### Directions
Your answer must be an exact retyping of the line containing "2021-07-27 | B03: 0.0001 -> 0.0002" and every line after it through the end of the records below, with no pictures and nothing else.

### Data for processing
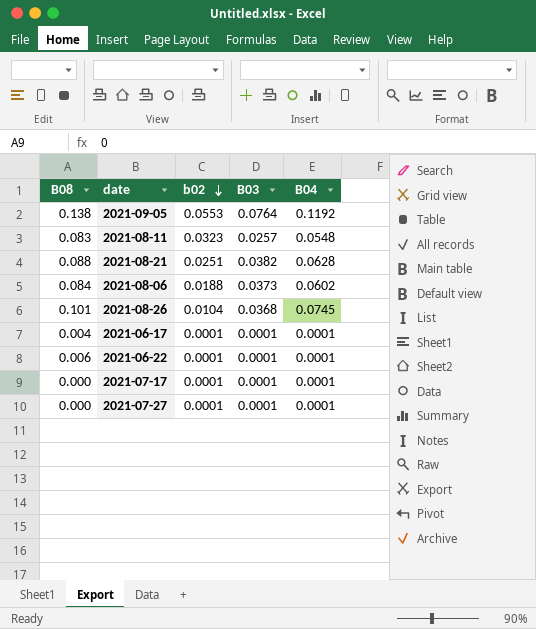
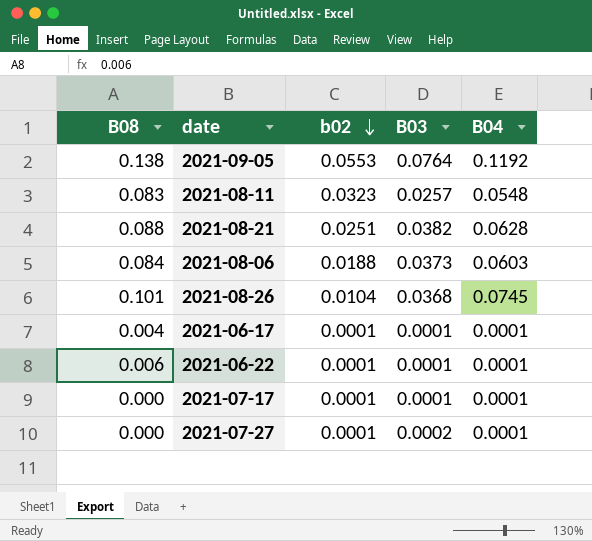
2021-08-06 | B04: 0.0602 -> 0.0603
2021-07-27 | B03: 0.0001 -> 0.0002

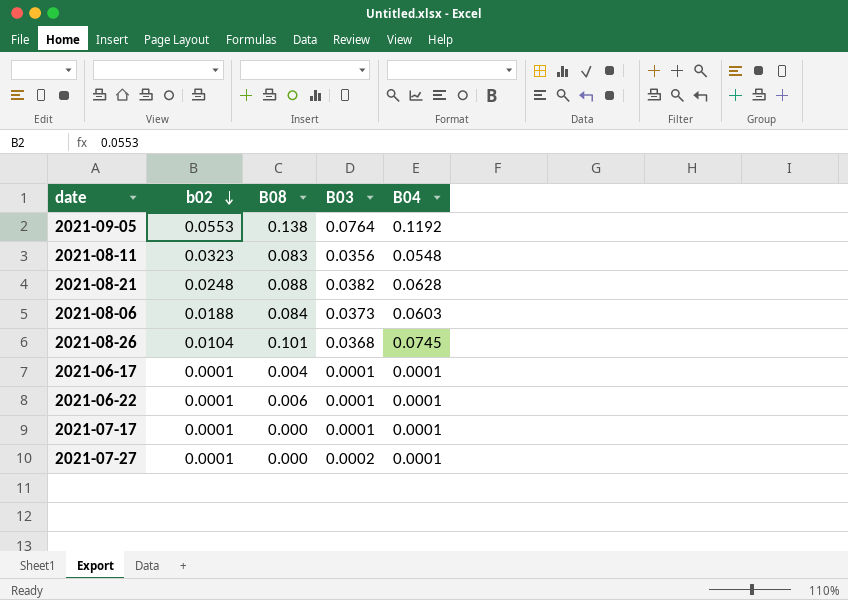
column B08 | position: 1 -> 3
2021-08-11 | B03: 0.0257 -> 0.0356
2021-08-21 | b02: 0.0251 -> 0.0248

### Written response
2021-07-27 | B03: 0.0001 -> 0.0002

column B08 | position: 1 -> 3
2021-08-11 | B03: 0.0257 -> 0.0356
2021-08-21 | b02: 0.0251 -> 0.0248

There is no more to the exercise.